Source data =

##########

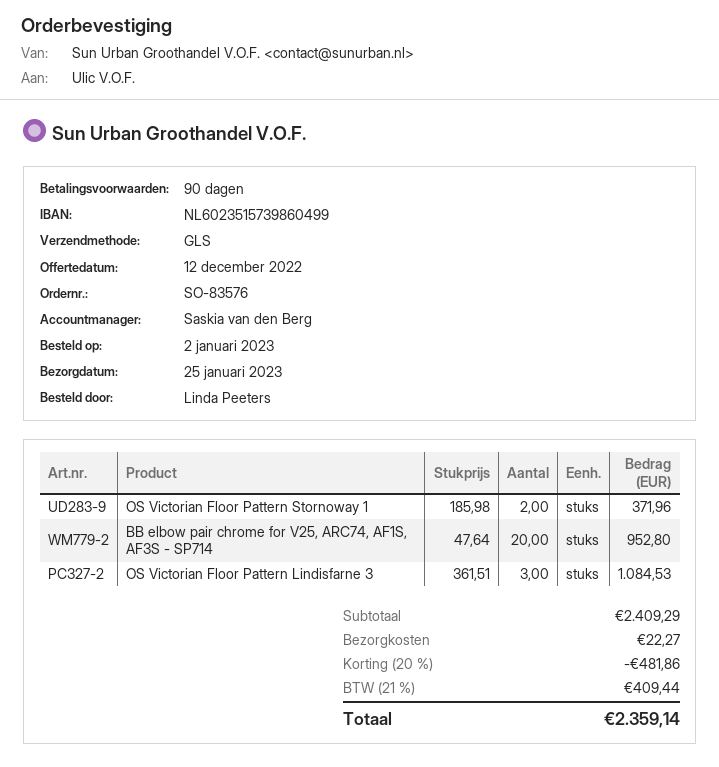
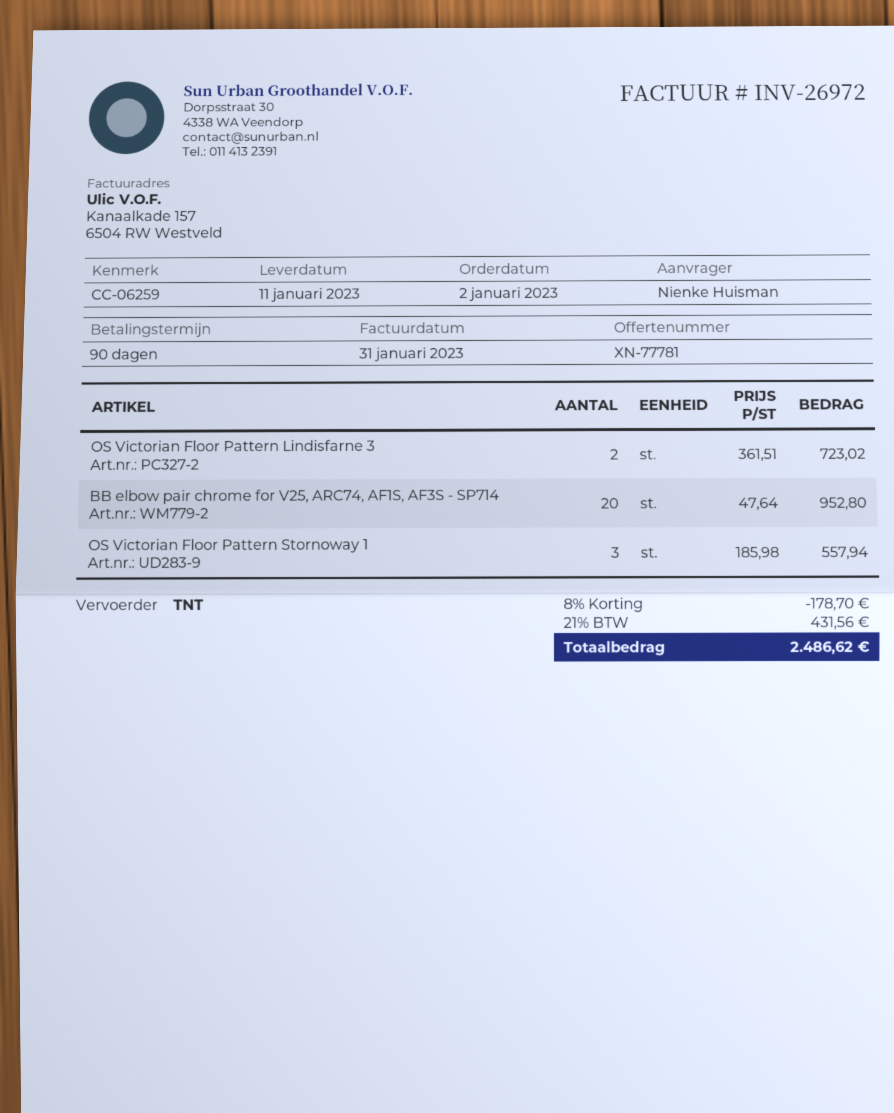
delivery date: 2023-01-25 -> 2023-01-11
ordered by: Linda Peeters -> Nienke Huisman
shipping method: GLS -> TNT
OS Victorian Floor Pattern Stornoway 1: 2 x 185.98 = 371.96 -> 3 x 185.98 = 557.94
OS Victorian Floor Pattern Lindisfarne 3: 3 x 361.51 = 1084.53 -> 2 x 361.51 = 723.02
discount: 20% = 481.86 -> 8% = 178.70
shipping: 22.27 -> none
tax: 21% = 409.44 -> 21% = 431.56
total: 2359.14 -> 2486.62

##########

Problem description =
The line with "OS Victorian Floor Pattern Stornoway" through the last line of the entries above: output exactly those lines and nothing else.

Task response =
OS Victorian Floor Pattern Stornoway 1: 2 x 185.98 = 371.96 -> 3 x 185.98 = 557.94
OS Victorian Floor Pattern Lindisfarne 3: 3 x 361.51 = 1084.53 -> 2 x 361.51 = 723.02
discount: 20% = 481.86 -> 8% = 178.70
shipping: 22.27 -> none
tax: 21% = 409.44 -> 21% = 431.56
total: 2359.14 -> 2486.62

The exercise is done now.